Stream Queues

What are LavinMQ Streams?

LavinMQ Streams buffer messages from producers for consumers, like traditional queues. However, unlike queues, streams are immutable; messages can’t be erased; they can only be read. While retention settings offer some control, Streams are designed for long-term message storage. This allows consumers to subscribe and read the same message multiple times.

When to use LavinMQ Streams?

Streams are great for:

  • Fan-out architectures: Where many consumers need to read the same message. Implementing a fan-out arrangement with LavinMQ Streams is remarkably straightforward. Merely declare a Stream and bind as many consumers as required.
  • Replay & time-travel: Where consumers need to re-read the same message or start reading from any point in the Stream.

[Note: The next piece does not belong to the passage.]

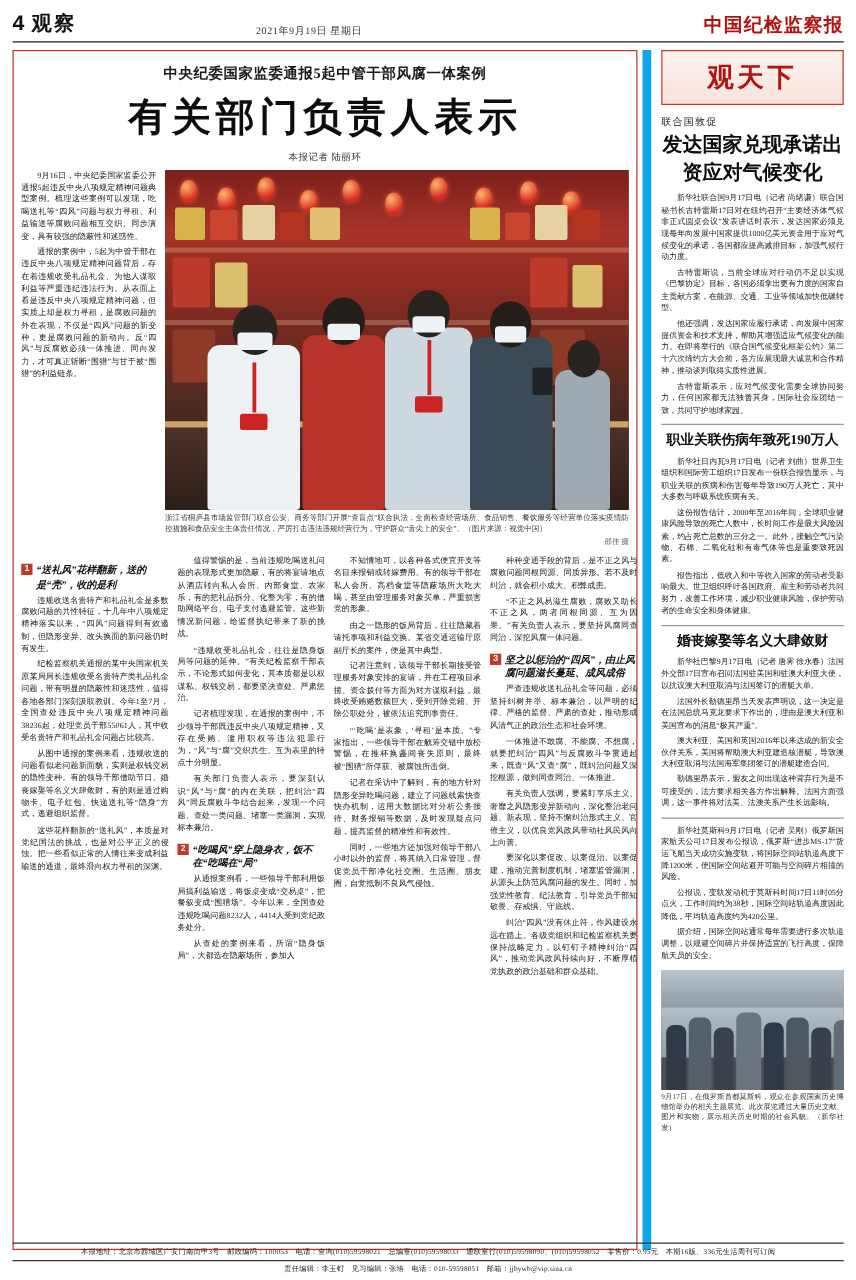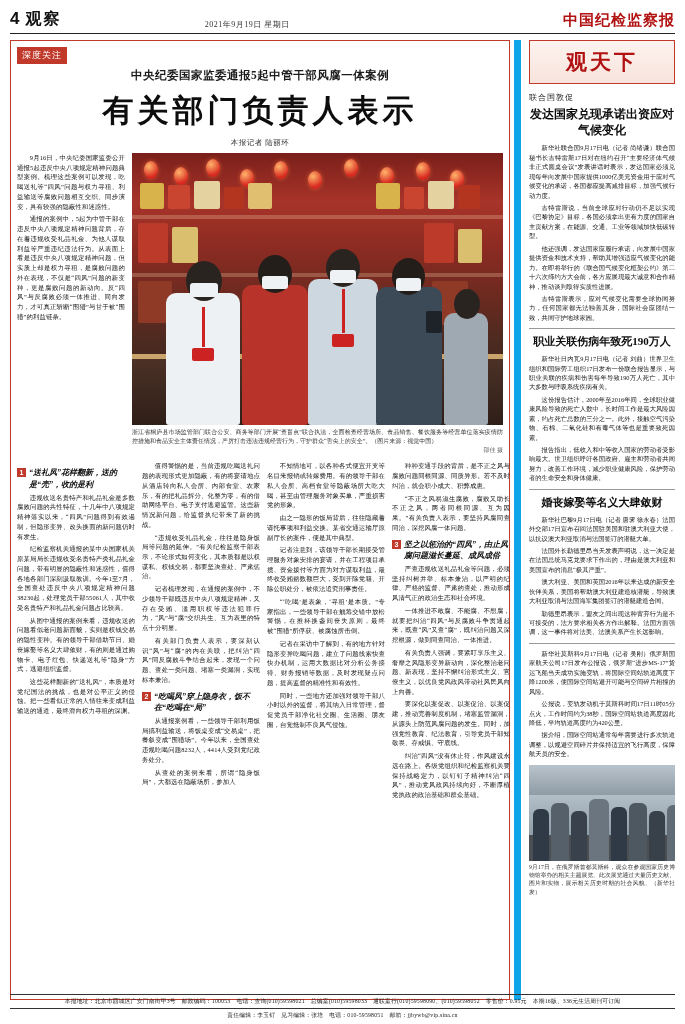"深度关注" div.tag-row { html: <div> <span>深度关注</span> </div> -> none }
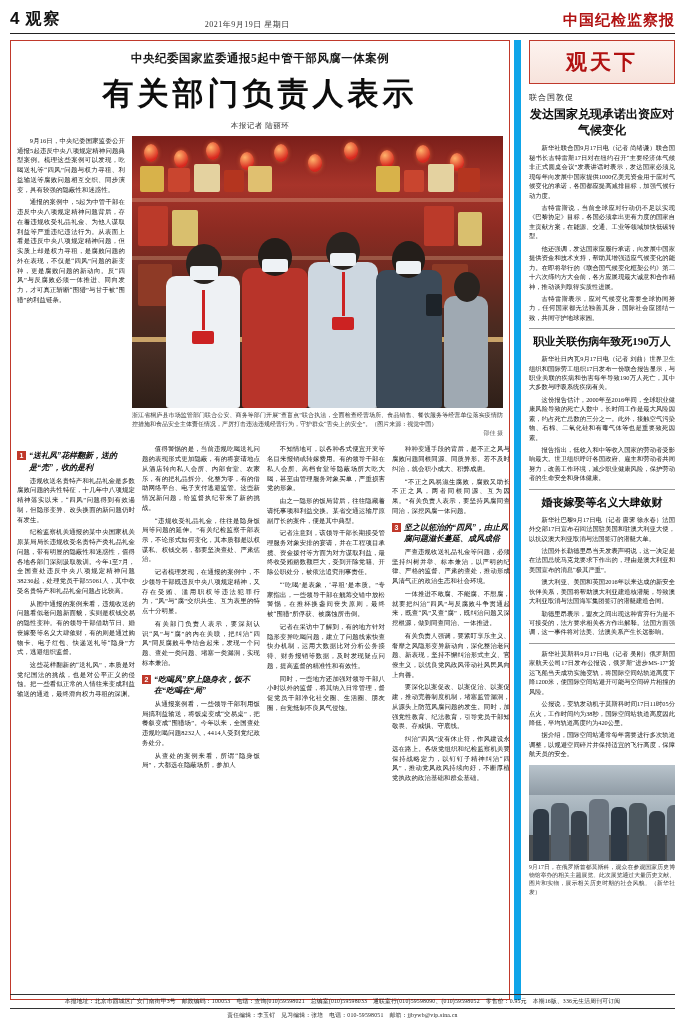"发达国家兑现承诺出资应对气候变化" .r-head { font-size: 12px -> 16px }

Client applications could talk to a Stream via an AMQP client library, just as they do with queues. Like queues, there are three steps to working with LavinMQ Streams:

  1. Declare a Stream
  2. Publish messages to the Stream
  3. Consume messages from the Stream

1. Declaring a stream

Streams are declared with the AMQP client libraries the same way queues are created. Set the x-queue-type queue argument to stream, and provide this argument at declaration time. Also make sure to declare the Stream with durable=true . LavinMQ does not allow the creation of non-durable Streams.

import pika

connection = pika.BlockingConnection(pika.URLParameters('host-url'))
channel = connection.channel()

channel.queue_declare(
    queue='test_stream',
    durable=True,
    arguments={"x-queue-type": "stream"}
)

connection.close()

2. Publishing to the stream

As an example, below, the previous snippet has been extended to publish a message to the test_stream declared.

import pika

connection = pika.BlockingConnection(pika.URLParameters('host-url'))
channel = connection.channel()

channel.queue_declare(
    queue="test_stream",
    durable=True,
    arguments={"x-queue-type": "stream"}
)

channel.basic_publish(
	exchange="", # Use the default exchange
	routing_key="test_stream",
	body="Hello World"
)

connection.close()

In addition to the x-queue-type argument, Streams support three additional queue arguments that can be specified at queue declaration or via a policy.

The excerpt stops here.